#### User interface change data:

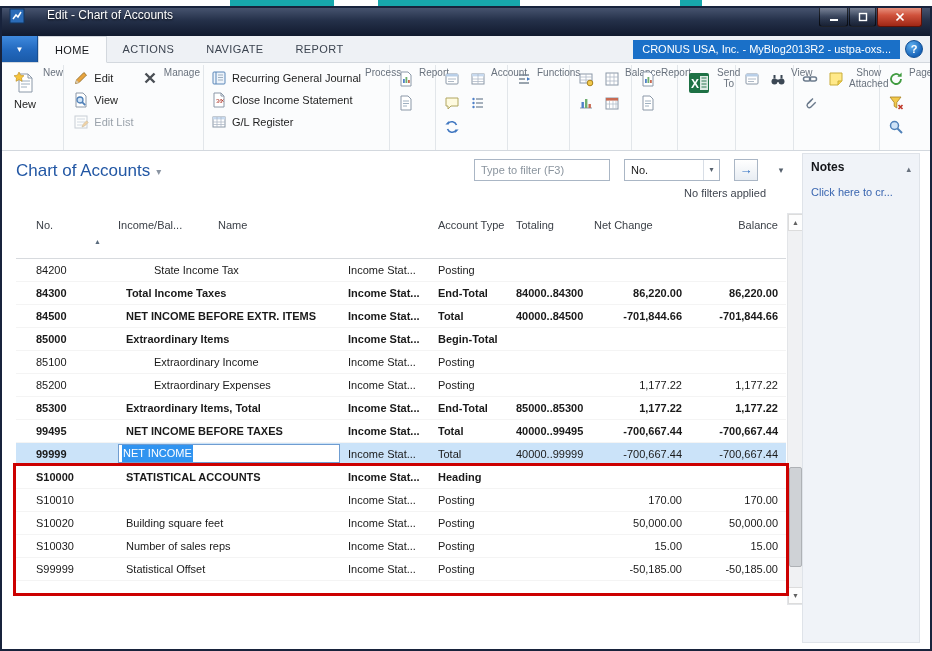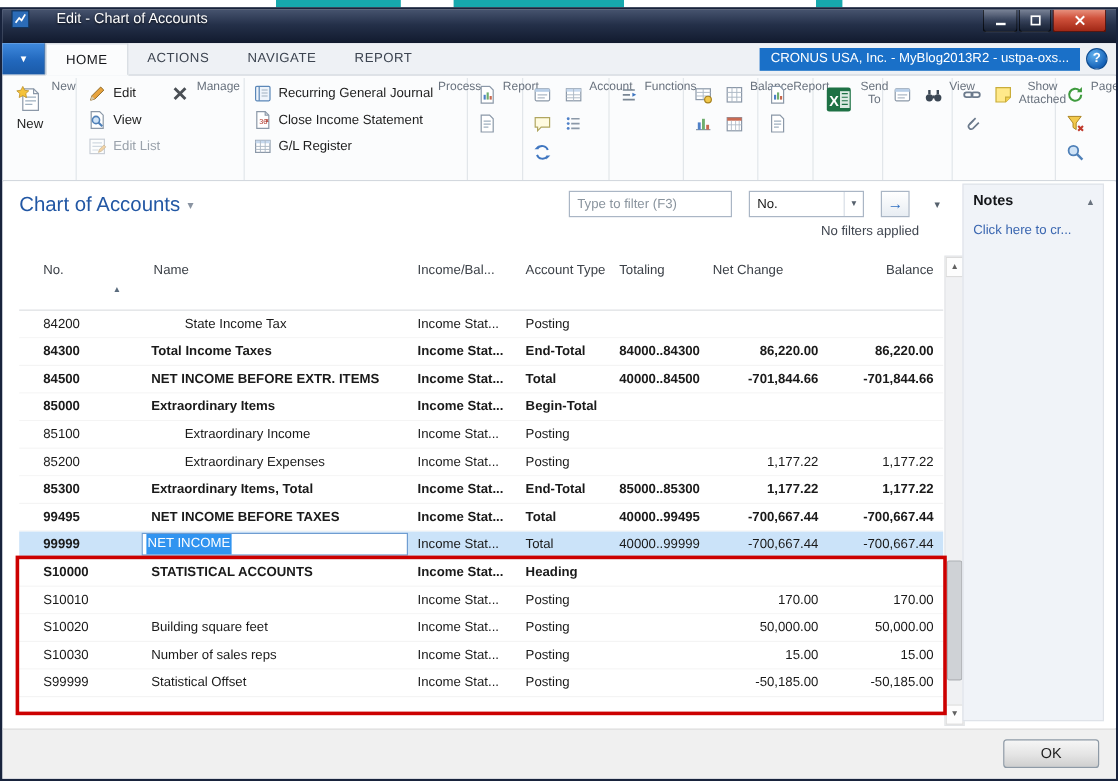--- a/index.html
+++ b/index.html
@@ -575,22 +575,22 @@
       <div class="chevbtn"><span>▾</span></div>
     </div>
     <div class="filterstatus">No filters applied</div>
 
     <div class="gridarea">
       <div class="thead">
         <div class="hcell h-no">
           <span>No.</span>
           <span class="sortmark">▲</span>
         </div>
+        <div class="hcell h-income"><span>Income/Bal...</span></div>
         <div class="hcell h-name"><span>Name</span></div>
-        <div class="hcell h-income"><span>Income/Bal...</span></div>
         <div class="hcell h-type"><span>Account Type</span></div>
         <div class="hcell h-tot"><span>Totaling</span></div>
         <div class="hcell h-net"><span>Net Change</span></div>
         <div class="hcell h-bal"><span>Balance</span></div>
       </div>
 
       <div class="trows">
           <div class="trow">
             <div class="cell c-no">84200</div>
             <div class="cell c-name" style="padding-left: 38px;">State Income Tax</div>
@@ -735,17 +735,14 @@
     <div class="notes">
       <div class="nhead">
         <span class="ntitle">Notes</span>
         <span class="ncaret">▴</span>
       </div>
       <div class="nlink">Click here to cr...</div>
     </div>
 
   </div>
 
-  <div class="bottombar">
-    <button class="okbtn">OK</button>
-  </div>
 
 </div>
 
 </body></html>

#### Exercise directions:
Exclude the images and copy every record above exactly.

#### Exercise solution:
--- a/index.html
+++ b/index.html
@@ -575,22 +575,22 @@
       <div class="chevbtn"><span>▾</span></div>
     </div>
     <div class="filterstatus">No filters applied</div>
 
     <div class="gridarea">
       <div class="thead">
         <div class="hcell h-no">
           <span>No.</span>
           <span class="sortmark">▲</span>
         </div>
+        <div class="hcell h-income"><span>Income/Bal...</span></div>
         <div class="hcell h-name"><span>Name</span></div>
-        <div class="hcell h-income"><span>Income/Bal...</span></div>
         <div class="hcell h-type"><span>Account Type</span></div>
         <div class="hcell h-tot"><span>Totaling</span></div>
         <div class="hcell h-net"><span>Net Change</span></div>
         <div class="hcell h-bal"><span>Balance</span></div>
       </div>
 
       <div class="trows">
           <div class="trow">
             <div class="cell c-no">84200</div>
             <div class="cell c-name" style="padding-left: 38px;">State Income Tax</div>
@@ -735,17 +735,14 @@
     <div class="notes">
       <div class="nhead">
         <span class="ntitle">Notes</span>
         <span class="ncaret">▴</span>
       </div>
       <div class="nlink">Click here to cr...</div>
     </div>
 
   </div>
 
-  <div class="bottombar">
-    <button class="okbtn">OK</button>
-  </div>
 
 </div>
 
 </body></html>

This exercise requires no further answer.